有一些基因并没有在gtf中找到对应的染色体位置，我们需要把这一部分基因去掉

rna.var['dell']=np.zeros(len(rna.var))
a=rna.var[~rna.var['chromStart'].isnull()].index
rna.var.loc[a,'dell']=1
rna1=rna[:,rna.var.dell==1]
rna1.var = rna1.var.astype({"chromStart": int, "chromEnd": int})
rna1

到此，rna与atac数据的预处理已经完成。

2. 多组学网络构建

根据组学层的先验关系，我们用scglue构建分子层之间的关系

2.1 构建图网络

graph = scglue.genomics.rna_anchored_prior_graph(rna1, atac)
graph.number_of_nodes(), graph.number_of_edges()

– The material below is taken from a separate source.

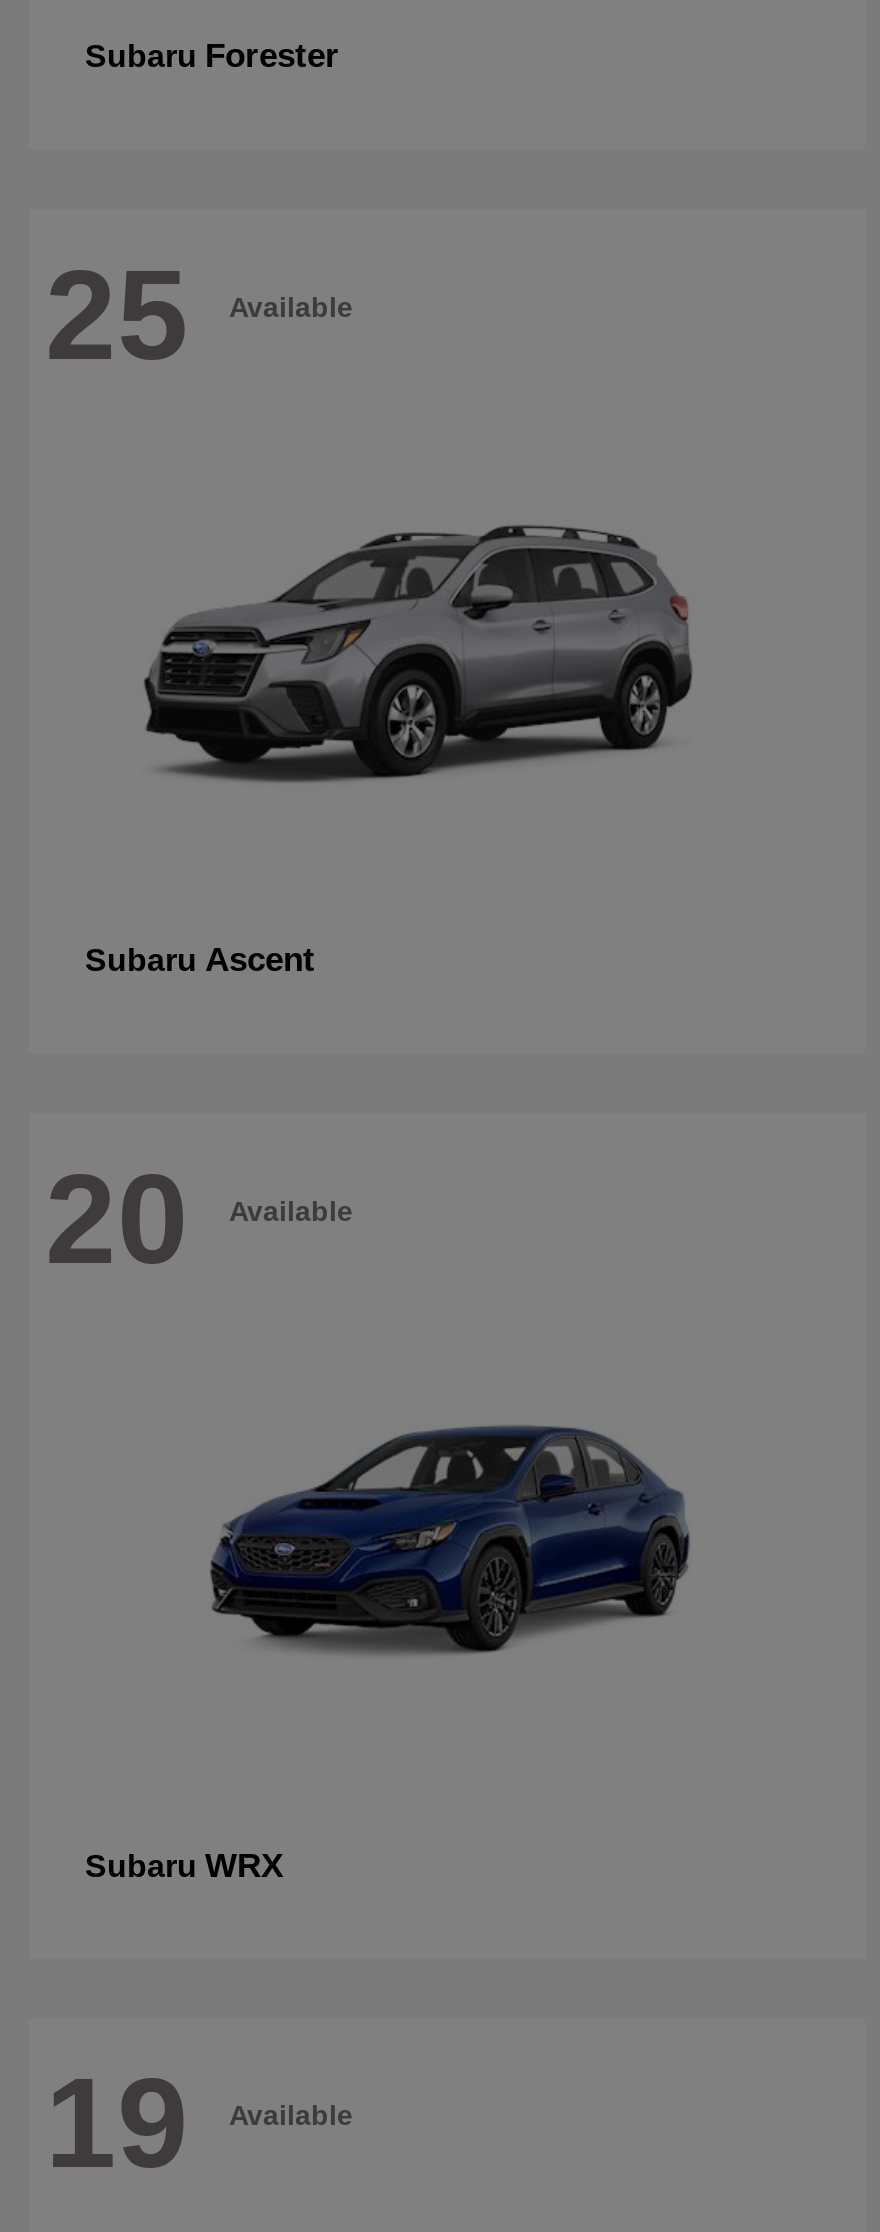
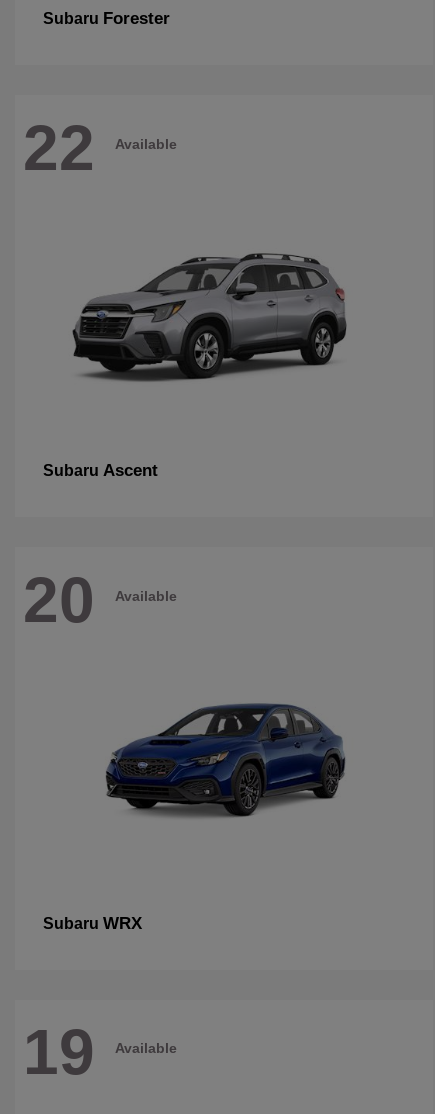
- 25 Available
+ 22 Available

100%|██████████| 35363/35363 [00:04<00:00, 7923.69it/s]

(253070, 613256)

2.2 检查节点

# Graph node covers all omic features
all(graph.has_node(gene) for gene in rna1.var_names), \
all(graph.has_node(peak) for peak in atac.var_names)

(True, True)

# Edge attributes contain weights and signs
for _, e in zip(range(5), graph.edges):
    print(f"{e}: {graph.edges[e]}")

('AL669831.3', 'chr1:629708-630559', 0): {'dist': 0, 'weight': 1.0, 'sign': 1} ('AL669831.3', 'chr1:631640-631948', 0): {'dist': 0, 'weight': 1.0, 'sign': 1} ('AL669831.3', 'chr1:632511-633105', 0): {'dist': 0, 'weight': 1.0, 'sign': 1} ('AL669831.3', 'chr1:633740-634682', 0): {'dist': 0, 'weight': 1.0, 'sign': 1} ('AL669831.3', 'chr1:778234-779324', 0): {'dist': 0, 'weight': 1.0, 'sign': 1}

2.3 保存图网络

rna1.write("rna_preprocessed.h5ad", compression="gzip")
atac.write("atac_preprocessed.h5ad", compression="gzip")
nx.write_graphml(graph, "prior.graphml.gz")

到这里，模型的预处理就算是完成了，更多的可以参照scglue的官方说明文档。